Rallying, she answered brightly, "I had hoped that you would not mind sharing the sitting room, as you are renting only the one bedroom."

At my appalled silence, Malfoy chuckled then nodded at our landlady appreciatively. "I mistakenly attributed the low rent to Mrs Figg's urgent need of new tenants. It seems, Granger, that we have allowed our greed to misguide us."

I scowled. "Which only one of us would be so justified in doing. What need have you for affordable lodgings anyway?"

"The need any bachelor has when he's none too plump in the pocket," he said with a shrug, affecting an air of nonchalance which didn't fool me.

I was intimately acquainted with his spendthrift habits. At school, regaling his cronies with the latest luxuries was an all too common spectacle. In any case, it was no concern of mine if Malfoy had gambled away his allowance or lost it through some other vice. The man standing before me might be taller and more limbered than I remembered, but if there was any lesson adulthood had entrenched in me, it was that the fundamentals of a person do not alter. People become echoes of themselves over time—sometimes magnified, often diminished, but always comprising the same substance at their core.

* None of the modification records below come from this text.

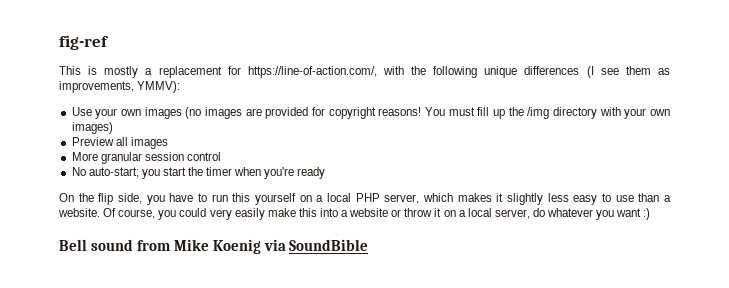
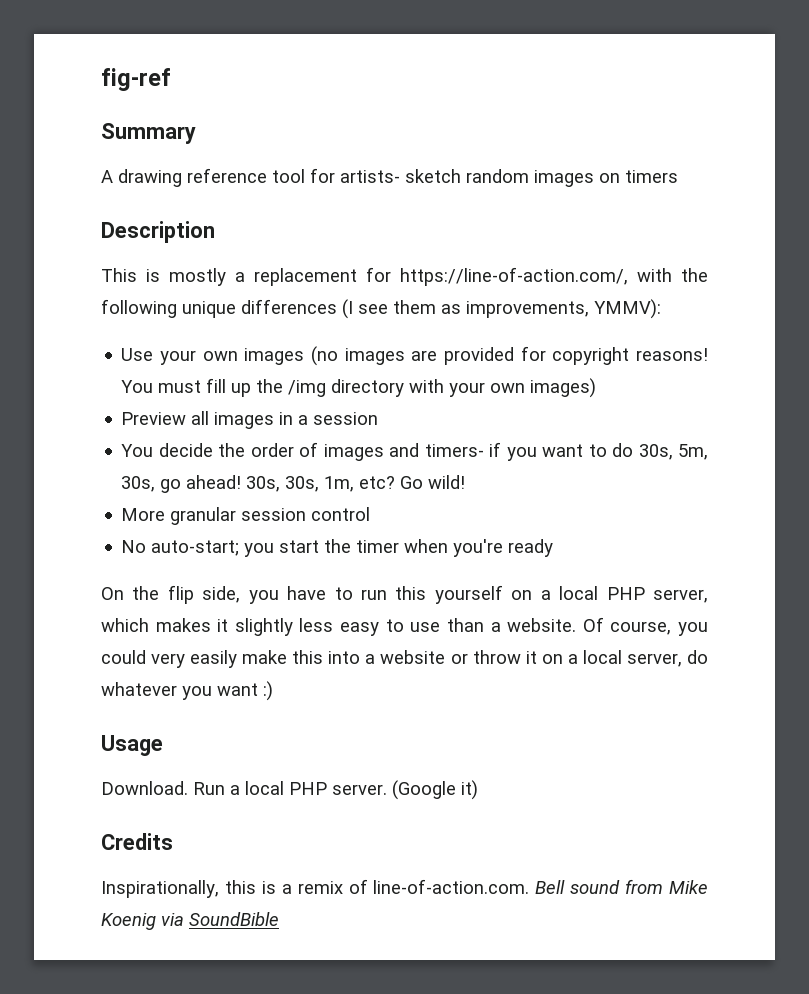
+ Summary
+ A drawing reference tool for artists- sketch random images on timers
+ Description
- Preview all images
+ Preview all images in a session
+ You decide the order of images and timers- if you want to do 30s, 5m, 30s, go ahead! 30s, 30s, 1m, etc? Go wild!
- Bell sound from Mike Koenig via SoundBible
+ Usage
+ Download. Run a local PHP server. (Google it)
+ Credits
+ Inspirationally, this is a remix of line-of-action.com. Bell sound from Mike Koenig via SoundBible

The Honorable Draco Malfoy, heir to Lord Malfoy, Baron Greystoke, had been a prejudiced bully in his callow youth. Not for the first time, I recalled with painstaking clarity the humiliation he had heaped upon me for my Muggle origins. He'd not only allowed me to be tortured in his home by his lunatic aunt, but had, in fact, chosen the wrong side of the war from the very beginning. It dawned on me with the sullen inevitability of things-that-just-happen that we had inadvertently agreed to share a flat. We were _flatmates_. My fortunes had not turned; it had flown the coop altogether.

* * *

For several days, neither of us spoke nor made any acknowledgment of not being the sole occupant of No. 221B, a pretense enabled by our incompatible schedules. Malfoy frequently arose at dawn and often missed supper, returning around midnight. I usually dined alone and kept more congenial hours. With the exception of occasional Potions mishaps that resulted in permeating odors and his odd habit of banging on the pianoforte at odd hours, we ignored each other very credibly. By day I searched for employment; by night, I tossed restlessly and cried out in my sleep. The latter I only discovered when we reached our first weekend as housemates, and I awoke earlier than usual.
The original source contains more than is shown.